# Problem to solve
Transcribe the entire listing exactly as it appears.
··· Records to use
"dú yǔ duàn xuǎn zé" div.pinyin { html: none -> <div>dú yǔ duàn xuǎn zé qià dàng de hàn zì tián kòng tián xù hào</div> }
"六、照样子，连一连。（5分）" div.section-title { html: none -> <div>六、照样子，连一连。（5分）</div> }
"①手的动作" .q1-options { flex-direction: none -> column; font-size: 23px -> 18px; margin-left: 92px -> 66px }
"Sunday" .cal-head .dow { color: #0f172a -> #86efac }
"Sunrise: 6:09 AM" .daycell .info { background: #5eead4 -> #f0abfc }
······
# Written response
"dú yǔ duàn xuǎn zé" div.pinyin { html: none -> <div>dú yǔ duàn xuǎn zé qià dàng de hàn zì tián kòng tián xù hào</div> }
"六、照样子，连一连。（5分）" div.section-title { html: none -> <div>六、照样子，连一连。（5分）</div> }
"①手的动作" .q1-options { flex-direction: none -> column; font-size: 23px -> 18px; margin-left: 92px -> 66px }
"Sunday" .cal-head .dow { color: #0f172a -> #86efac }
"Sunrise: 6:09 AM" .daycell .info { background: #5eead4 -> #f0abfc }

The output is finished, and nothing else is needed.